Negligible for whom, Sean? And how much exactly would all these fruits and vegetables and meats and cheeses you want to throw into the pot add to that "negligible" cost? Healthy, low-calorie foods are astronomically more expensive than junk food, and the prices are more likely to increase sharply. So Hannity's afterthoughts, casually tossed into the pot with rice and beans, add up quickly. And the search for cheap meat is what leads us to ground beef filled with pink slime and a host of equally unappealing additives.
Here are some facts: 14.5 percent of households experienced food insecurity at some point in 2010. That's 48.8 million people. For most of those households, that doesn't necessarily mean going to bed hungry; instead, it means "using a variety of coping strategies, such as eating less varied diets, participating in Federal food assistance programs, or getting emergency food from community food pantries." But I think we can agree that just as Mitt Romney has never gone to bed hungry, he's never had to face the choice between eating rice and beans every night or going to bed hungry, or going to a food pantry or going to bed hungry, and that those choices are less than ideal. On top of that, at least 11.3 million adults experienced "very low food security" during 2010, meaning that they did have to reduce food intake?literally go to bed hungry. But if you're food insecure, even if you're not going to bed hungry, that doesn't mean you're doing well if it's because you've filled up on cheap, calorie-dense foods. Doing that has enormous health costs for people forced to eat cheaply (and for our health care system).

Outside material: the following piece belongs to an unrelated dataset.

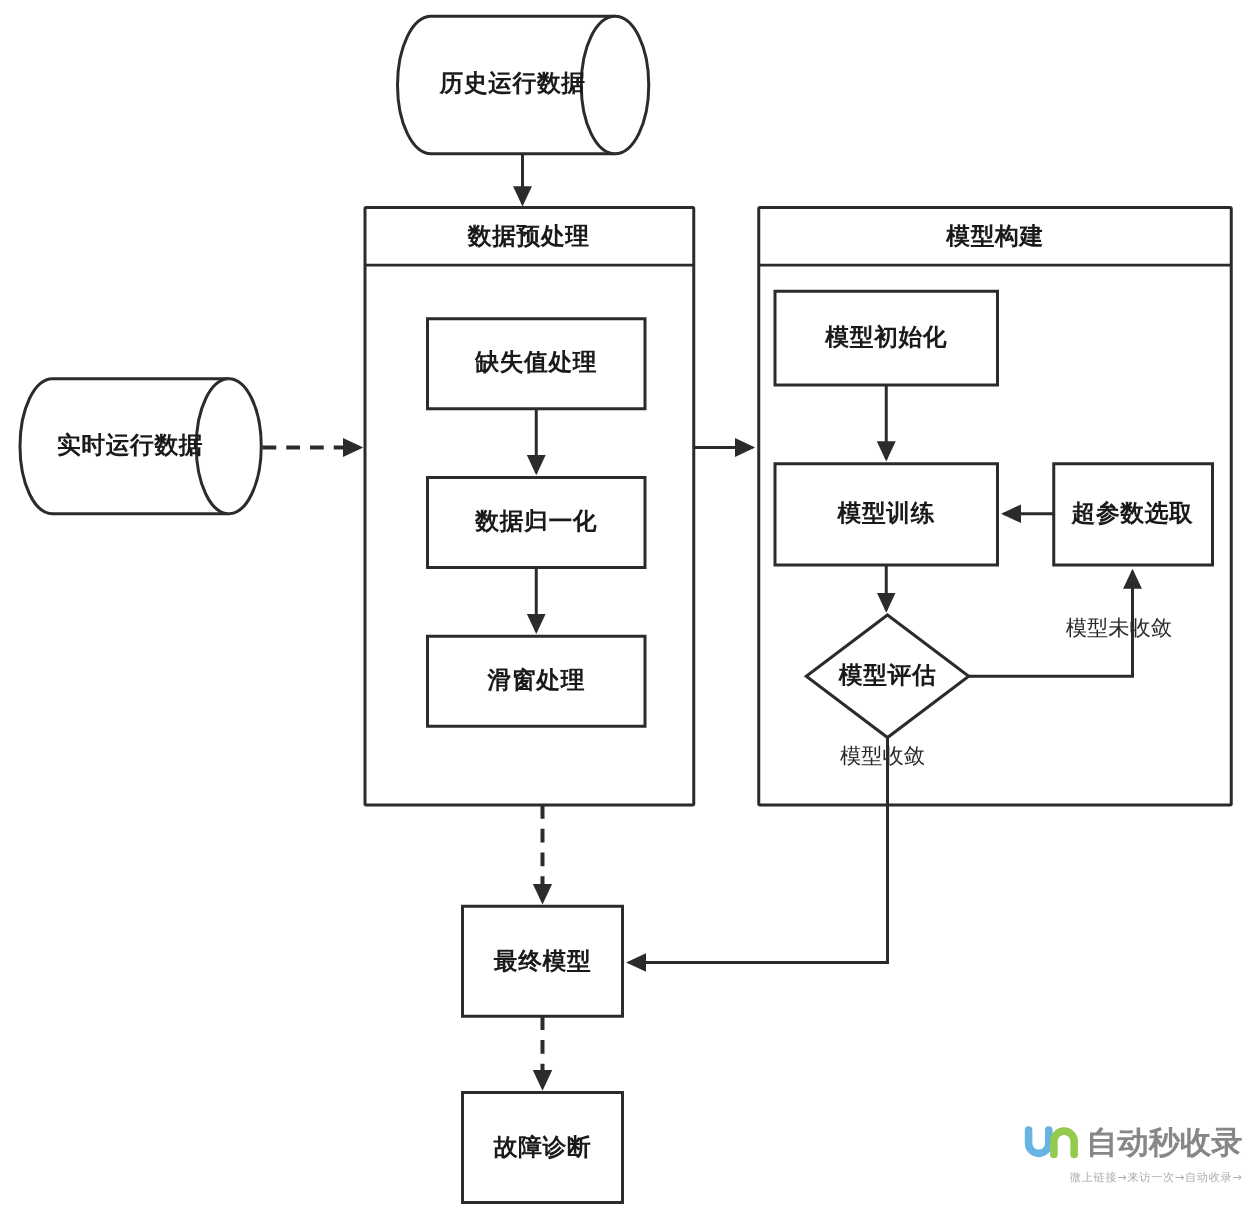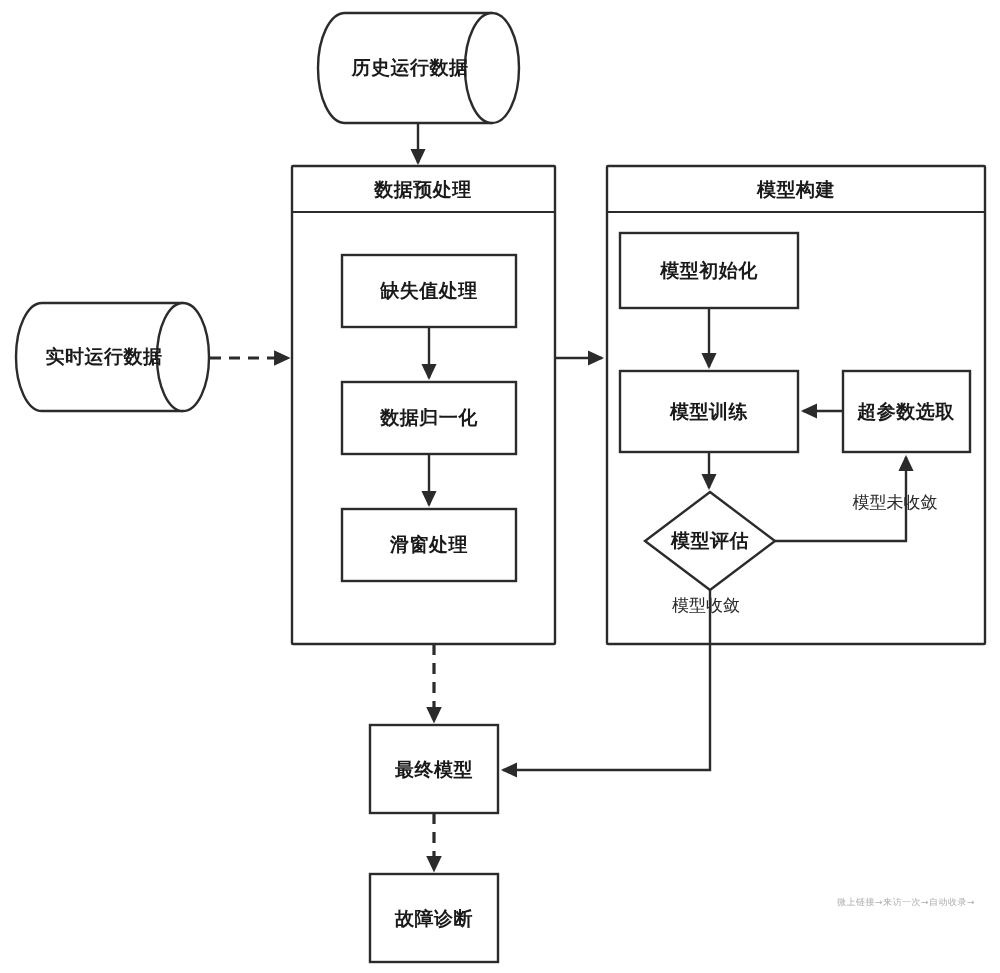"自动秒收录" div.wm-row { html: none -> <div> <svg> <path></path> <path></path> </svg> <span>自动秒收录</span> </div> }
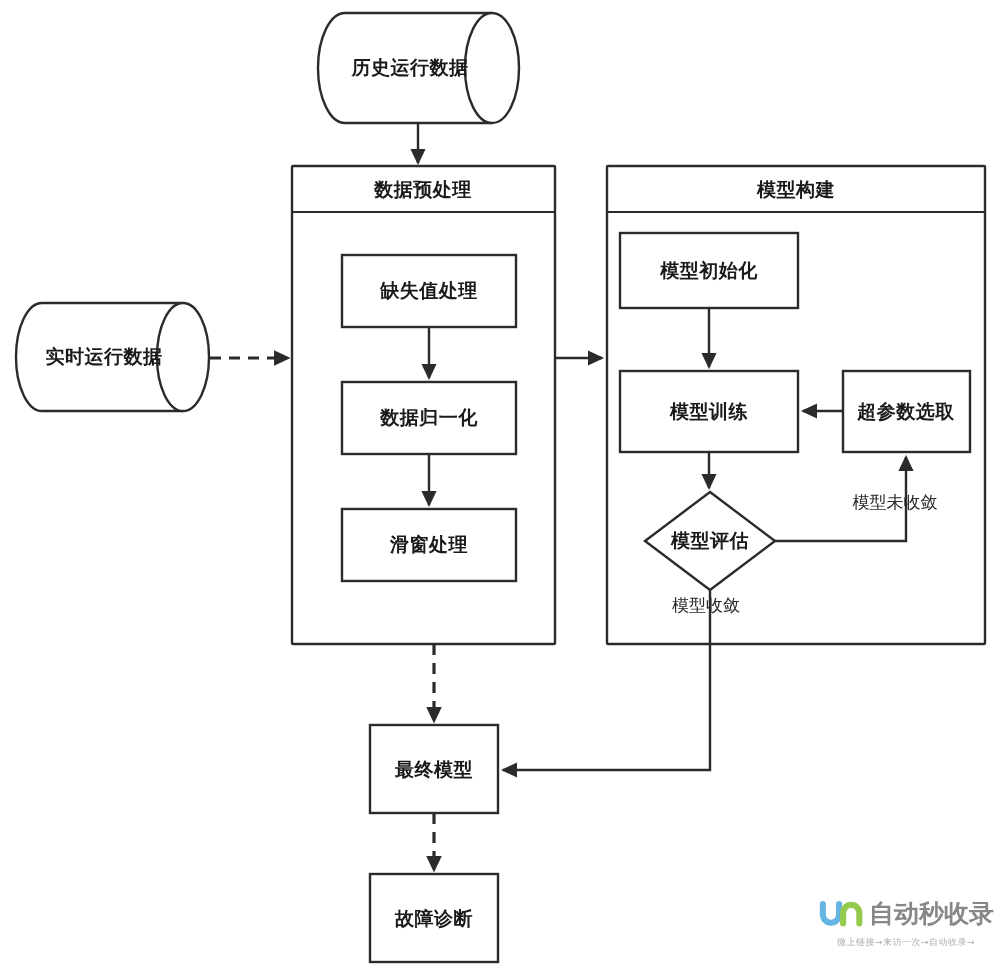"微上链接→来访一次→自动收录→" #watermark .wm-sub { text-align: center -> right }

So, you know, I'd love to see Sean Hannity?a man who apparently doesn't even like to do his own damn grocery shopping?eat rice and beans for a good long time, unseasoned, because spices are expensive, and with no hope of anything better or even different in the immediate future, and then return to a discussion of just what hunger means and how American poverty is a "decent" standard of living in which hunger doesn't exist.
All that said, where I differ from the caller is that I don't think you have to go all the way to saying people can't identify with Mitt Romney because he doesn't know what it is to go to bed hungry. I've never gone to bed hungry for economic reasons, but I still can't identify with Romney?because I've also never gone to bed thinking about getting a car elevator.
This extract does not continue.